PROBLEM STATEMENT:
Your reply must contain exactly the lines running from the one with "background:#ffffff;border:none;border-radius:26px;" to the last line of the entries below, both included, and no other lines.
═══ RECORDS TO PROCESS ═══
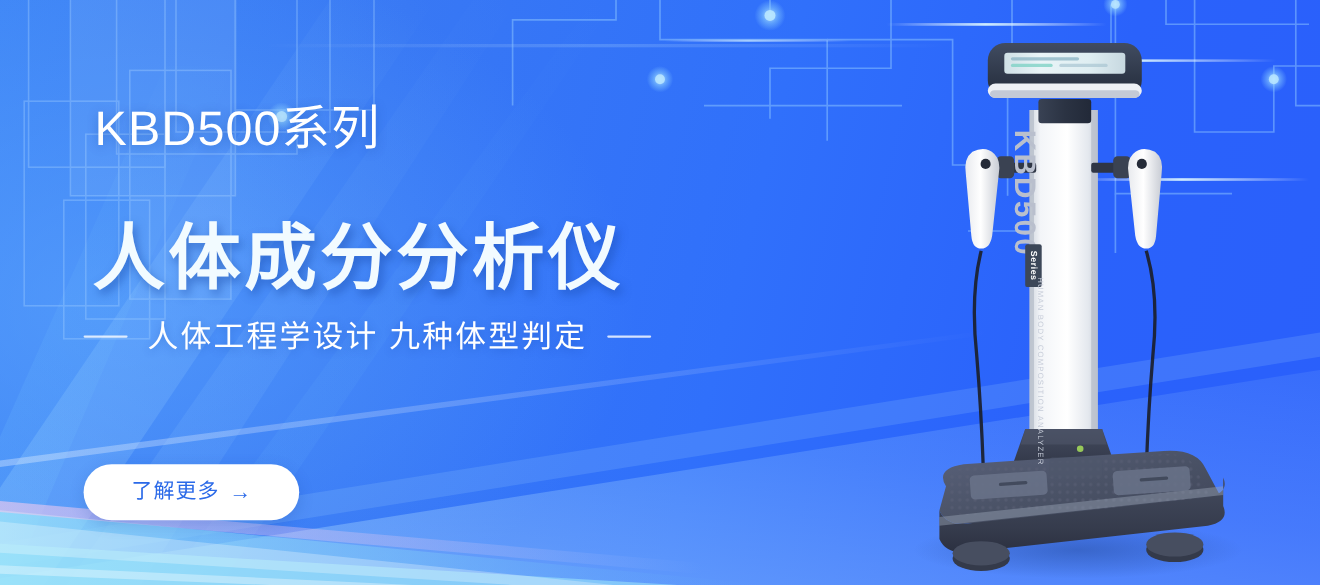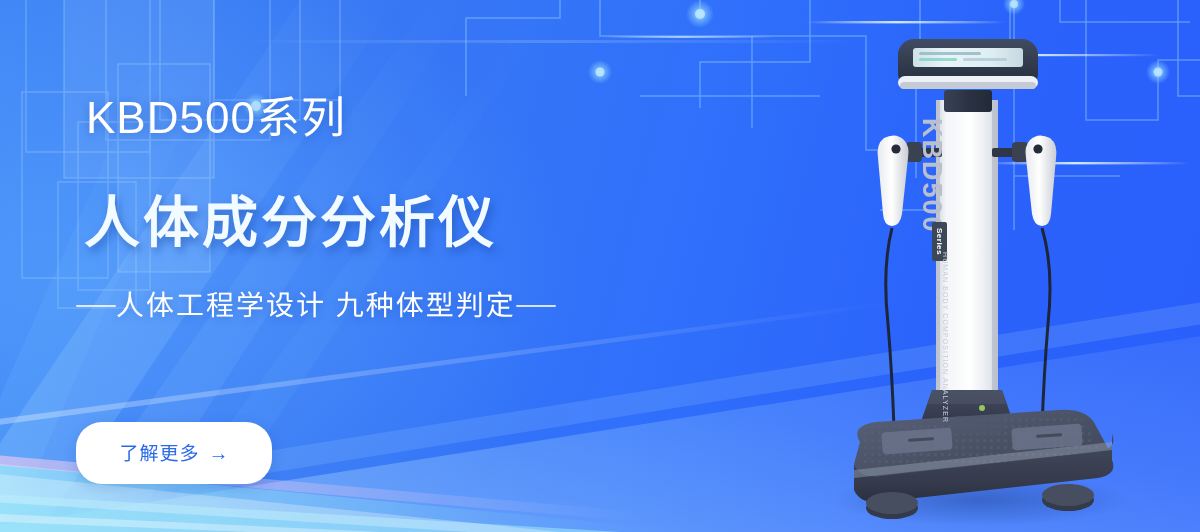--- a/index.html
+++ b/index.html
@@ -32,7 +32,7 @@
   }
   .headline{
     position:absolute;left:84px;top:133px;
-    font-size:56px;line-height:1;font-weight:700;letter-spacing:3px;
+    font-size:66px;line-height:1;font-weight:700;letter-spacing:3px;
     color:#f2fbff;
     text-shadow:3px 5px 9px rgba(22,70,165,.50);
     white-space:nowrap;

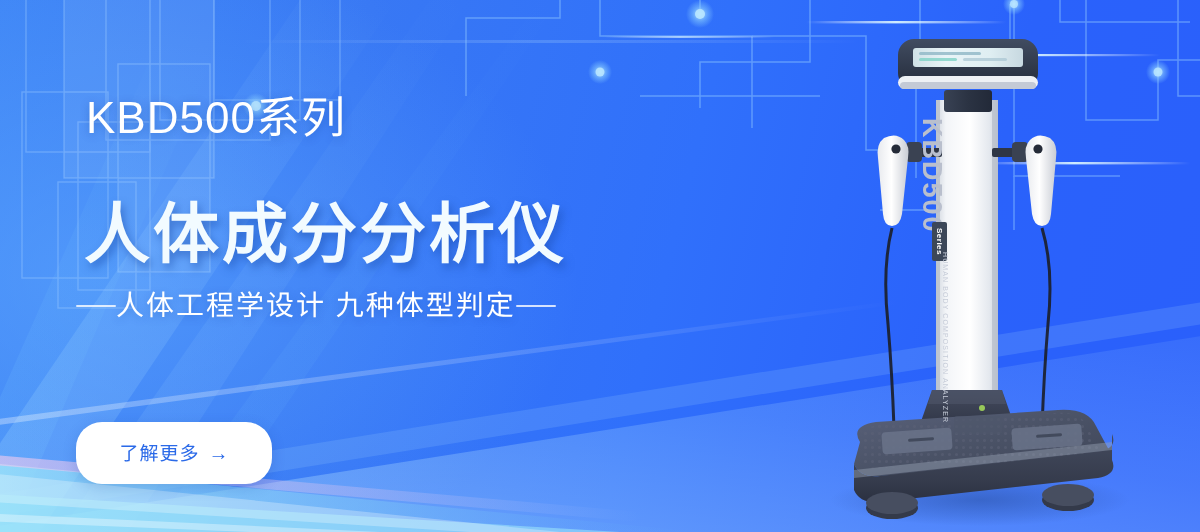--- a/index.html
+++ b/index.html
@@ -40,7 +40,7 @@
 
   .subline{
     position:absolute;left:76px;top:268px;
-    display:flex;align-items:center;
+    display:flex;align-items:center;gap:18px;
     white-space:nowrap;
   }
   .rule{display:block;width:40px;height:2px;background:rgba(255,255,255,.80);border-radius:2px;}

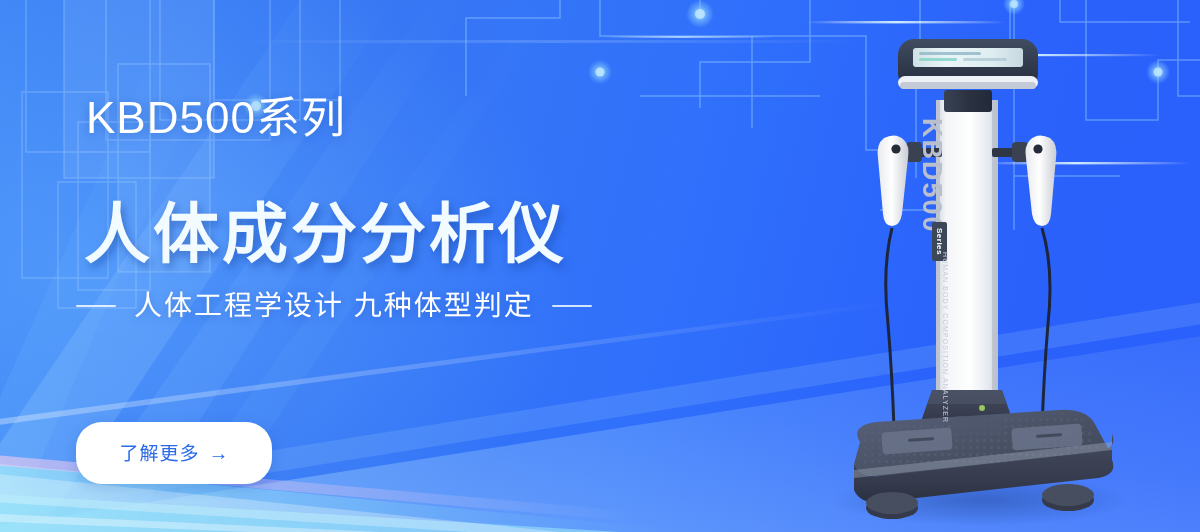--- a/index.html
+++ b/index.html
@@ -52,7 +52,7 @@
   .cta{
     position:absolute;left:76px;top:398px;
     display:flex;align-items:center;justify-content:center;gap:9px;
-    width:196px;height:62px;
+    width:196px;height:51px;
     background:#ffffff;border:none;border-radius:26px;
     box-shadow:0 4px 14px rgba(18,58,150,.18);
     cursor:pointer;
═══
RESPONSE AREA:
     background:#ffffff;border:none;border-radius:26px;
     box-shadow:0 4px 14px rgba(18,58,150,.18);
     cursor:pointer;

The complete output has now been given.